Task » Which of the lines in the data mention the string "Gray"? List them all.

START Records to process

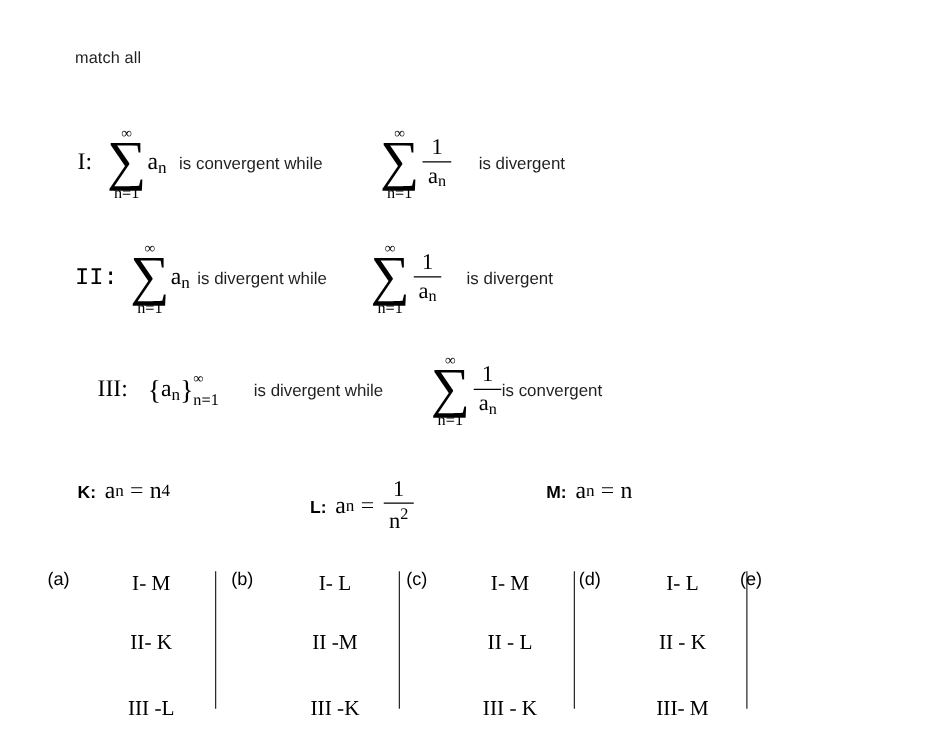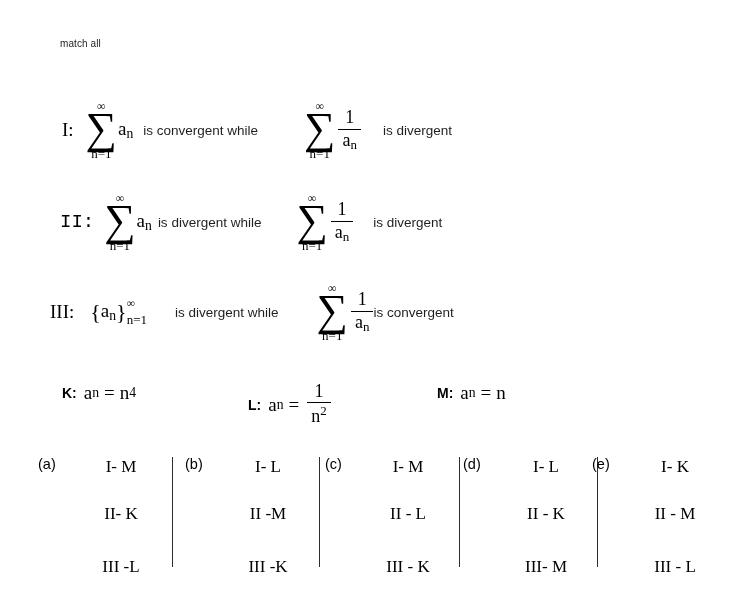--- a/index.html
+++ b/index.html
@@ -14,21 +14,21 @@
     overflow: hidden;
     font-family: "Liberation Sans", sans-serif;
     color: #1a1a1a;
   }
 
   
   #prompt {
     position: absolute;
     left: 60px;
     top: 38px;
-    font-size: 10px;
+    font-size: 13px;
     color: #1f1f1f;
     letter-spacing: 0.1px;
   }
 
   
   .statement {
     position: absolute;
     left: 0;
     width: 746px;
     display: flex;
@@ -285,21 +285,21 @@
       <span class="num">1</span>
       <span class="bar"></span>
       <span class="den"><span>a</span><sub>n</sub></span>
     </span>
   </div>
 
   <div class="words" style="margin-left:20px;">is divergent</div>
 </div>
 
 <div class="statement" id="stmt-3">
-  <div class="roman-label" style="margin-left:50px;">III:</div>
+  <div class="roman-label" style="margin-left:78px;">III:</div>
 
   <div class="expr" style="margin-left:16px;">
     <span class="seqbrace">
       <span>{</span>
       <span class="inner"><span>a</span><sub>n</sub></span>
       <span>}</span>
       <span class="seq-limits">
         <span class="top">∞</span>
         <span class="bot">n=1</span>
       </span>
@@ -400,21 +400,16 @@
     <div class="pairs">
       <div class="pair r1">I- L</div>
       <div class="pair r2">II - K</div>
       <div class="pair r3">III- M</div>
     </div>
     <div class="divider"></div>
   </div>
 
   <div class="option" id="opt-e">
     <span class="tag">(e)</span>
-    <div class="pairs">
-      <div class="pair r1">I- K</div>
-      <div class="pair r2">II - M</div>
-      <div class="pair r3">III - L</div>
-    </div>
 
   </div>
 
 </div>
 
 </body></html>

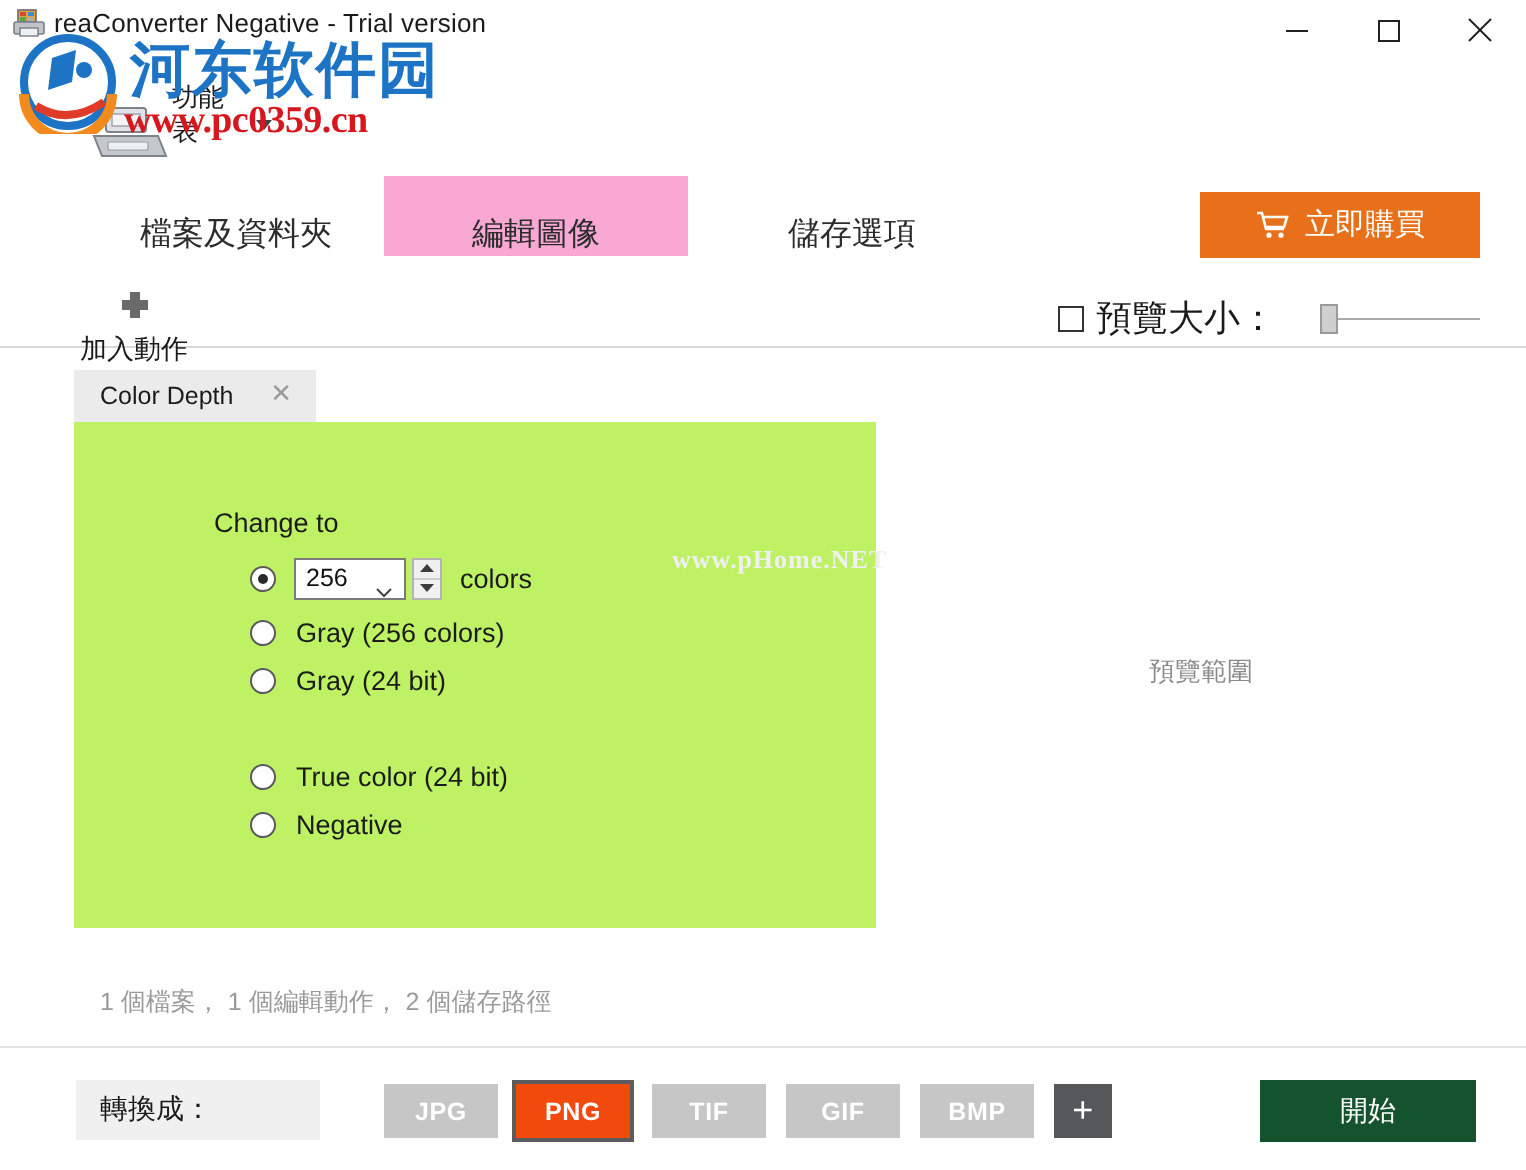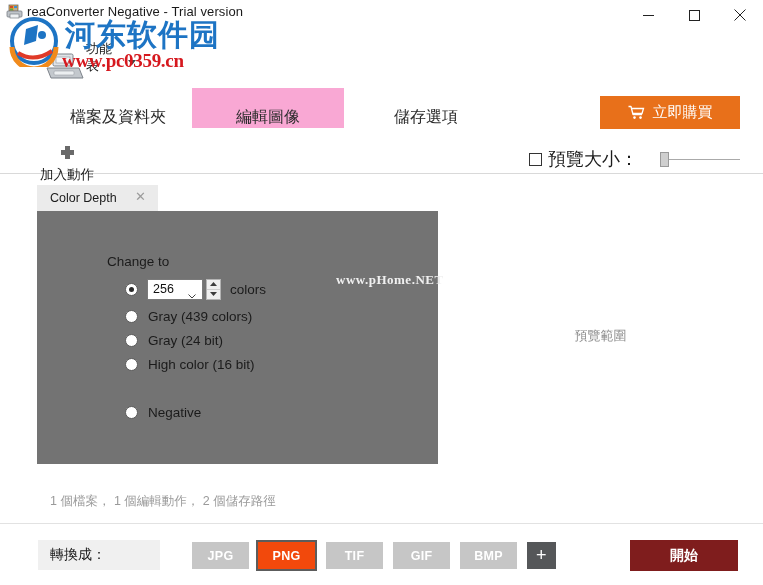--- a/index.html
+++ b/index.html
@@ -149,21 +149,21 @@
     display: flex; align-items: center;
     font-size: 12.5px; color: #1b1b1b;
   }
   .panel-tab .lbl { margin-left: 13px; }
   .panel-tab .xclose {
     position: absolute; right: 12px; top: 5px;
     font-size: 13px; color: #9b9b9b; cursor: pointer; line-height: 14px;
   }
   .panel-body {
     position: absolute; left: 37px; top: 211px; width: 401px; height: 253px;
-    background: #737373;
+    background: #bef264;
   }
   .changeto {
     position: absolute; left: 70px; top: 43px;
     font-size: 13.5px; color: #1b1b1b;
   }
   .opt {
     position: absolute; left: 88px;
     display: flex; align-items: center;
     font-size: 13.5px; color: #1b1b1b;
     height: 20px;
@@ -238,23 +238,23 @@
     display: flex; align-items: center; justify-content: center;
     font-size: 12.5px; font-weight: bold; color: #ffffff;
     background: #c6c6c6; cursor: pointer; letter-spacing: 0.3px;
   }
   .fmt.sel {
     background: #f2490c; outline: 2px solid #5c5c5c; outline-offset: 0px;
   }
   .fmt.addbtn { background: #555759; width: 29px; font-size: 18px; font-weight: normal; }
   .start-btn {
     position: absolute; right: 25px; top: 16px;
-    width: 108px; height: 31px; background: #7f1d1d; color: #ffffff;
+    width: 108px; height: 31px; background: #14532d; color: #ffffff;
     display: flex; align-items: center; justify-content: center;
-    font-size: 14px; cursor: pointer; font-weight: bold;
+    font-size: 14px; cursor: pointer;
   }
 </style>
 </head>
 <body>
 
 <div id="app">
 
   <div class="titlebar">
     <span class="title-icon">
       <svg width="18" height="16" viewBox="0 0 18 16">
@@ -387,29 +387,29 @@
           <svg width="7" height="4" viewBox="0 0 7 4">
               <polygon points="3.5,4 0,0 7,0" fill="#3d3d3d"></polygon>
             </svg>
         </div>
       </span>
       <span class="colors-lbl">colors</span>
     </div>
 
     <div class="opt" style="top:95px;">
       <span class="radio"></span>
-      <span class="olbl">Gray (439 colors)</span>
+      <span class="olbl">Gray (256 colors)</span>
     </div>
     <div class="opt" style="top:119px;">
       <span class="radio"></span>
       <span class="olbl">Gray (24 bit)</span>
     </div>
-    <div class="opt" style="top:143px;">
+    <div class="opt" style="top:167px;">
       <span class="radio"></span>
-      <span class="olbl">High color (16 bit)</span>
+      <span class="olbl">True color (24 bit)</span>
     </div>
     <div class="opt" style="top:191px;">
       <span class="radio"></span>
       <span class="olbl">Negative</span>
     </div>
   </div>
 
   <div class="wm-small">www.pHome.NET</div>
 
   <div class="preview-area">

END Records to process

Response box »
-      <span class="olbl">Gray (439 colors)</span>
+      <span class="olbl">Gray (256 colors)</span>
       <span class="olbl">Gray (24 bit)</span>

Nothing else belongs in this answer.